A passion for physics and basic sciences notwithstanding, Graffiedi wondered if he’d be a better fit for engineering, where he could use the study of physics, chemistry, and math as tools to build something.

Following that path, he completed a bachelor’s and master’s in mechanical engineering — because an undergraduate degree in Italy takes only three years, pretty much everyone does a master’s, Graffiedi laughs — at the Università di Pisa and the Scuola Superiore Sant’Anna (School of Engineering). The Sant’Anna is a highly selective institution that most students attend to complement their university studies.

Graffiedi’s university studies gradually moved him toward the field of environmental engineering. He researched concentrated solar power in order to reduce the cost of solar power by studying the associated thermal cycle and trying to improve solar power collection. While the project was not very successful, it reinforced Graffiedi’s impression of the necessity of alternative energies. Still firmly planted in energy studies, Graffiedi worked on fracture mechanics for his master’s thesis, in collaboration with (what was then) GE Oil and Gas, researching how to improve the effectiveness of centrifugal compressors. And a summer internship at Fermilab had Graffiedi working on the thermal characterization of superconductive coatings.

With his studies behind him, Graffiedi was still unsure about this professional path. Through the Edison Program from GE Oil and Gas, where he worked shortly after graduation, Graffiedi got to test drive many fields — from mechanical and thermal engineering to exploring gas turbines and combustion. He eventually became a test engineer, coordinating a team of engineers to test a new upgrade to the company’s gas turbines. “I set up the test bench, understanding how to instrument the machine, collect data, and run the test,” Graffiedi remembers, “there was a lot you need to think about, from a little turbine blade with sensors on it to the location of safety exits on the test bench.”

The move toward nuclear engineering

As fun as the test engineering job was, Graffiedi started to crave more technical knowledge and wanted to pivot to science. As part of his exploration, he came across nuclear energy and, understanding it to be the future, decided to lean on his engineering background to apply to MIT NSE.

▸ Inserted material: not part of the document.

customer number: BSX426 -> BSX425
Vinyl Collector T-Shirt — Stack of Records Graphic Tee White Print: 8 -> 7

He found a fit in Professor Matteo Bucci’s group and decided to explore boiling and quenching. The move from science to engineering, and back to science, was now complete.

NASA, the primary sponsor of the research, is interested in preventing boiling of cryogenic fuels, because boiling leads to loss of fuel and the resulting vapor will need to be vented to avoid overpressurizing a fuel tank.

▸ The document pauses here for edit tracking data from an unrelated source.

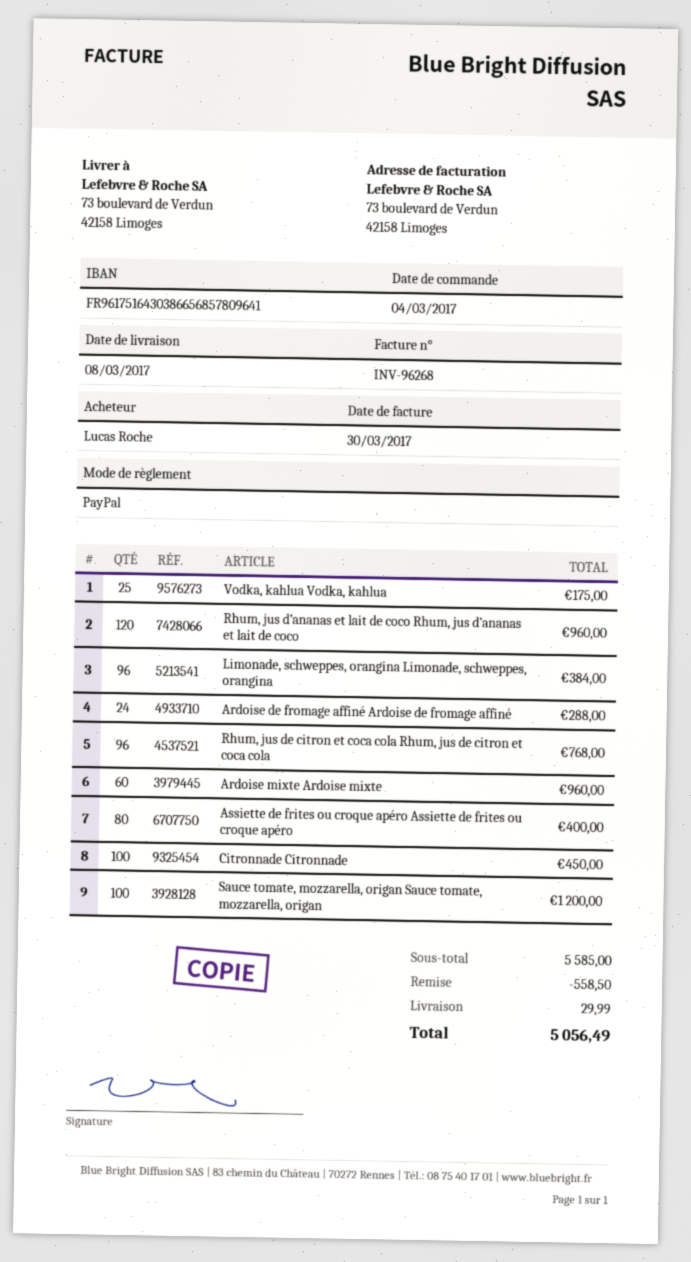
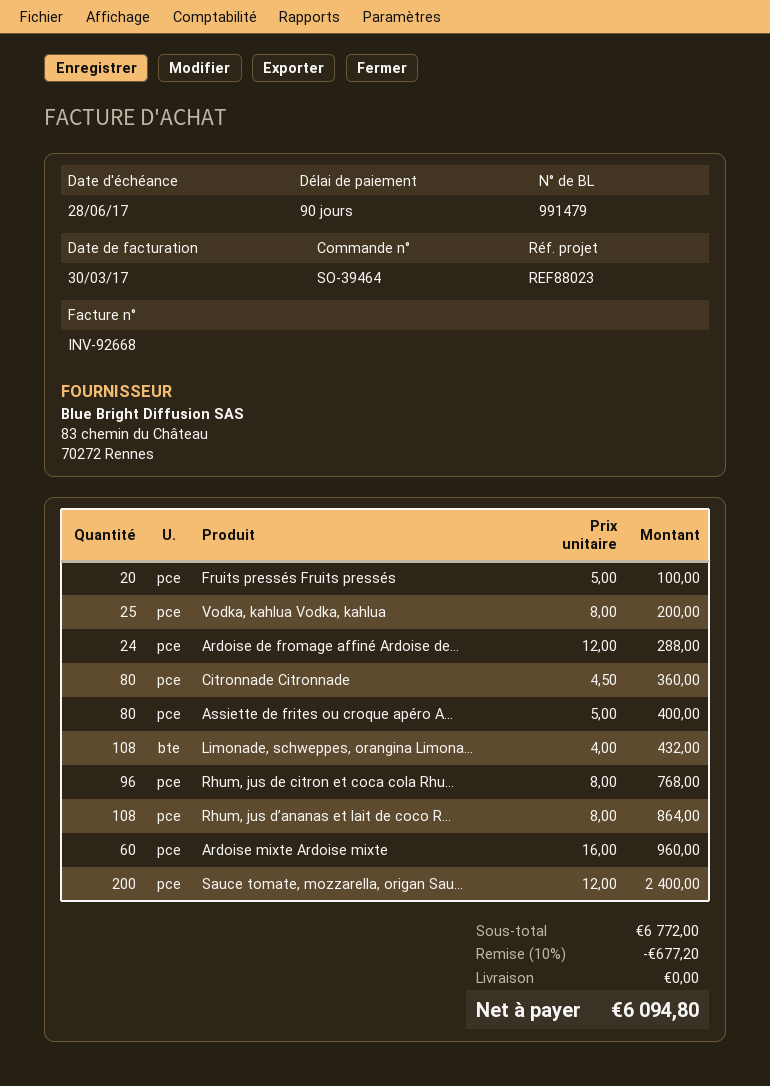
invoice number: INV-96268 -> INV-92668
Vodka, kahlua Vodka, kahlua: 25 for 175.00 -> 25 for 200.00
Rhum, jus d’ananas et lait de coco Rhum, jus d’ananas et lait de coco: 120 for 960.00 -> 108 for 864.00
Limonade, schweppes, orangina Limonade, schweppes, orangina: 96 for 384.00 -> 108 for 432.00
Citronnade Citronnade: 100 for 450.00 -> 80 for 360.00
Sauce tomate, mozzarella, origan Sauce tomate, mozzarella, origan: 100 for 1200.00 -> 200 for 2400.00
Fruits pressés Fruits pressés: none -> 20 for 100.00
subtotal: 5585.00 -> 6772.00
discount: 558.50 -> 677.20
shipping: 29.99 -> 0.00
total: 5056.49 -> 6094.80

Graffiedi’s primary focus is on quenching, which will play an important role in refueling in space — and in the cooling of nuclear cores. When a cryogen is used to cool down a surface, it undergoes what is known as the Leidenfrost effect, which means it first forms a thin vapor film that acts as an insulator and prevents further cooling. To facilitate rapid cooling, it’s important to accelerate the collapse of the vapor film. Graffiedi is exploring the mechanics of the quenching process on a microscopic level, studies that are important for land and space applications.

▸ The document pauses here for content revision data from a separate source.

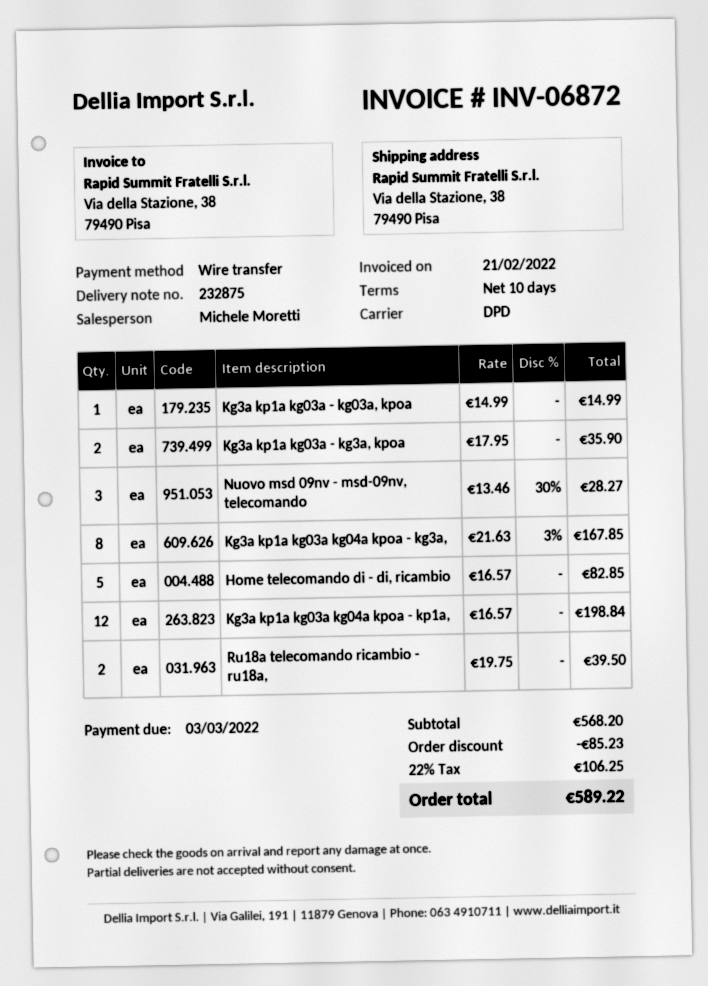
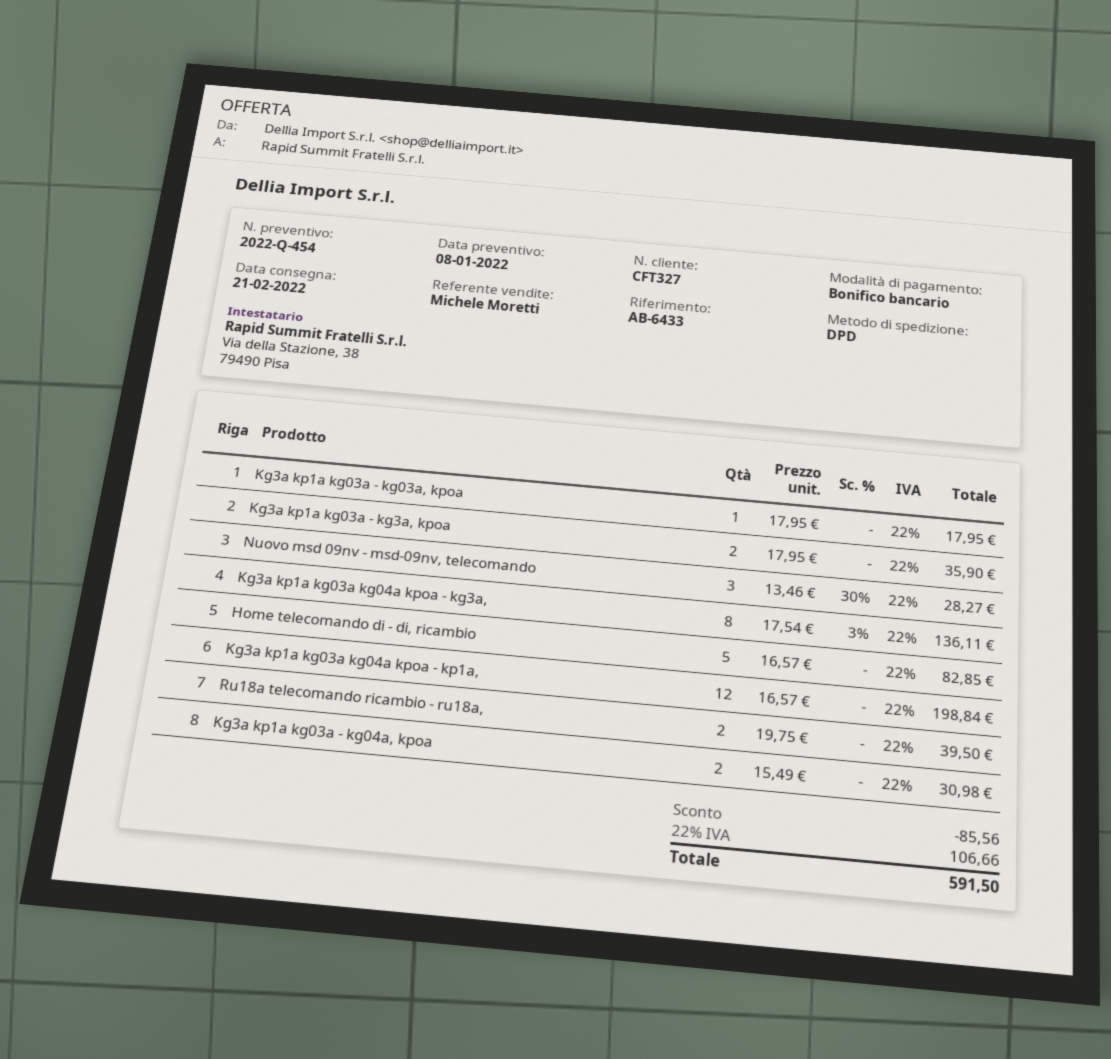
Kg3a kp1a kg03a - kg03a, kpoa: 1 x 14.99 = 14.99 -> 1 x 17.95 = 17.95
Kg3a kp1a kg03a kg04a kpoa - kg3a,: 8 x 21.63 - 3% = 167.85 -> 8 x 17.54 - 3% = 136.11
Kg3a kp1a kg03a - kg04a, kpoa: none -> 2 x 15.49 = 30.98
discount: 85.23 -> 85.56
tax: 22% = 106.25 -> 22% = 106.66
total: 589.22 -> 591.50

Boiling can be used for yet another modern application: to improve the efficiency of cooling systems for data centers. The growth of data centers and electric transportation systems needs effective heat transfer mechanisms to avoid overheating. Immersion cooling using dielectric fluids — fluids that do not conduct electricity — is one way to do so. These fluids remove heat from a surface by leaning on the principle of boiling. For effective boiling, the fluid must overcome the Leidenfrost effect and break the vapor film that forms. The fluid must also have high critical heat flux (CHF), which is the maximum value of the heat flux at which boiling can effectively be used to transfer heat from a heated surface to a liquid. Because dielectric fluids have lower CHF than water, Graffiedi is exploring solutions to enhance these limits. In particular, he is investigating how high electric fields can be used to enhance CHF and even to use boiling as a way to cool electronic components in the absence of gravity. He published this research in Applied Thermal Engineering in June.

Beyond boiling

Graffiedi’s love of science and engineering shows in his commitment to teaching as well. He has been a teaching assistant for four classes at NSE, winning awards for his contributions. His many additional achievements include winning the Manson Benedict Award presented to an NSE graduate student for excellence in academic performance and professional promise in nuclear science and engineering, and a service award for his role as past president of the MIT Division of the American Nuclear Society.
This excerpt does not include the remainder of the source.